- [BRIEF]:
Reproduce the records below in full and without edits, omitting images.
○ ○ ○ ○ ○ ○ ○
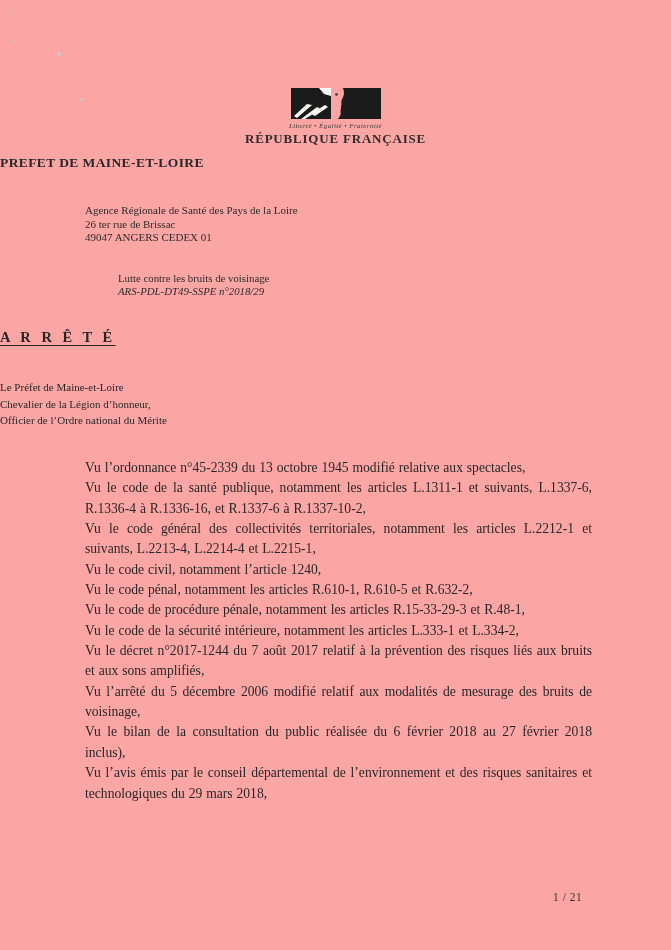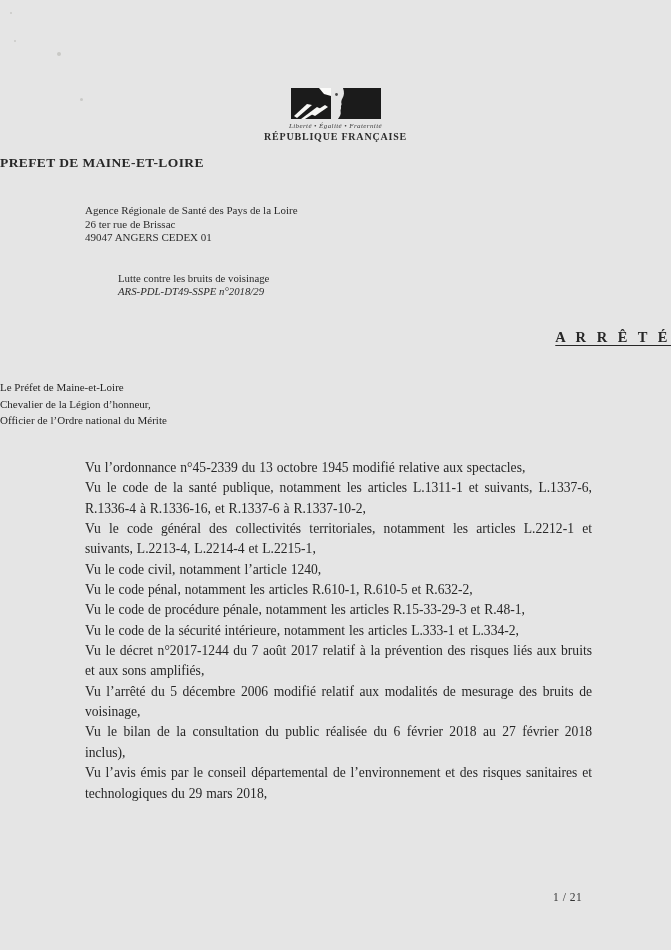--- a/index.html
+++ b/index.html
@@ -5,21 +5,21 @@
   * { margin: 0; padding: 0; box-sizing: border-box; }
   html, body {
     width: 671px;
     background: #fbfbfa;
     font-family: "Liberation Serif", "DejaVu Serif", serif;
   }
   .page {
     position: relative;
     width: 671px;
     height: 950px;
-    background: #e5e5e5;
+    background: #fca5a5;
     color: #272727;
     overflow: hidden;
   }
 
   
   .logo-block {
     position: absolute;
     top: 88px;
     left: 50%;
     transform: translateX(-50%);
@@ -30,21 +30,21 @@
   .logo-motto {
     margin-top: 2px;
     font-size: 7px;
     font-style: italic;
     letter-spacing: 0.4px;
     color: #3a3a3a;
     white-space: nowrap;
   }
   .logo-republic {
     margin-top: 1px;
-    font-size: 10px;
+    font-size: 13px;
     font-weight: bold;
     letter-spacing: 0.8px;
     color: #2d2d2d;
     white-space: nowrap;
   }
 
   
   .prefect-title {
     position: absolute;
     top: 155px;
@@ -77,21 +77,21 @@
     margin-left: 33px;
   }
   .reference { font-style: italic; }
 
   
   .arrete-title {
     position: absolute;
     top: 329px;
     left: 0;
     width: 100%;
-    text-align: right;
+    text-align: left;
     font-size: 14.5px;
     font-weight: bold;
     letter-spacing: 3.5px;
     text-decoration: underline;
     text-underline-offset: 3px;
   }
 
   
   .issuer-block {
     position: absolute;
○ ○ ○ ○ ○ ○ ○
- [WRITTEN SOLUTION]:
--- a/index.html
+++ b/index.html
@@ -5,21 +5,21 @@
   * { margin: 0; padding: 0; box-sizing: border-box; }
   html, body {
     width: 671px;
     background: #fbfbfa;
     font-family: "Liberation Serif", "DejaVu Serif", serif;
   }
   .page {
     position: relative;
     width: 671px;
     height: 950px;
-    background: #e5e5e5;
+    background: #fca5a5;
     color: #272727;
     overflow: hidden;
   }
 
   
   .logo-block {
     position: absolute;
     top: 88px;
     left: 50%;
     transform: translateX(-50%);
@@ -30,21 +30,21 @@
   .logo-motto {
     margin-top: 2px;
     font-size: 7px;
     font-style: italic;
     letter-spacing: 0.4px;
     color: #3a3a3a;
     white-space: nowrap;
   }
   .logo-republic {
     margin-top: 1px;
-    font-size: 10px;
+    font-size: 13px;
     font-weight: bold;
     letter-spacing: 0.8px;
     color: #2d2d2d;
     white-space: nowrap;
   }
 
   
   .prefect-title {
     position: absolute;
     top: 155px;
@@ -77,21 +77,21 @@
     margin-left: 33px;
   }
   .reference { font-style: italic; }
 
   
   .arrete-title {
     position: absolute;
     top: 329px;
     left: 0;
     width: 100%;
-    text-align: right;
+    text-align: left;
     font-size: 14.5px;
     font-weight: bold;
     letter-spacing: 3.5px;
     text-decoration: underline;
     text-underline-offset: 3px;
   }
 
   
   .issuer-block {
     position: absolute;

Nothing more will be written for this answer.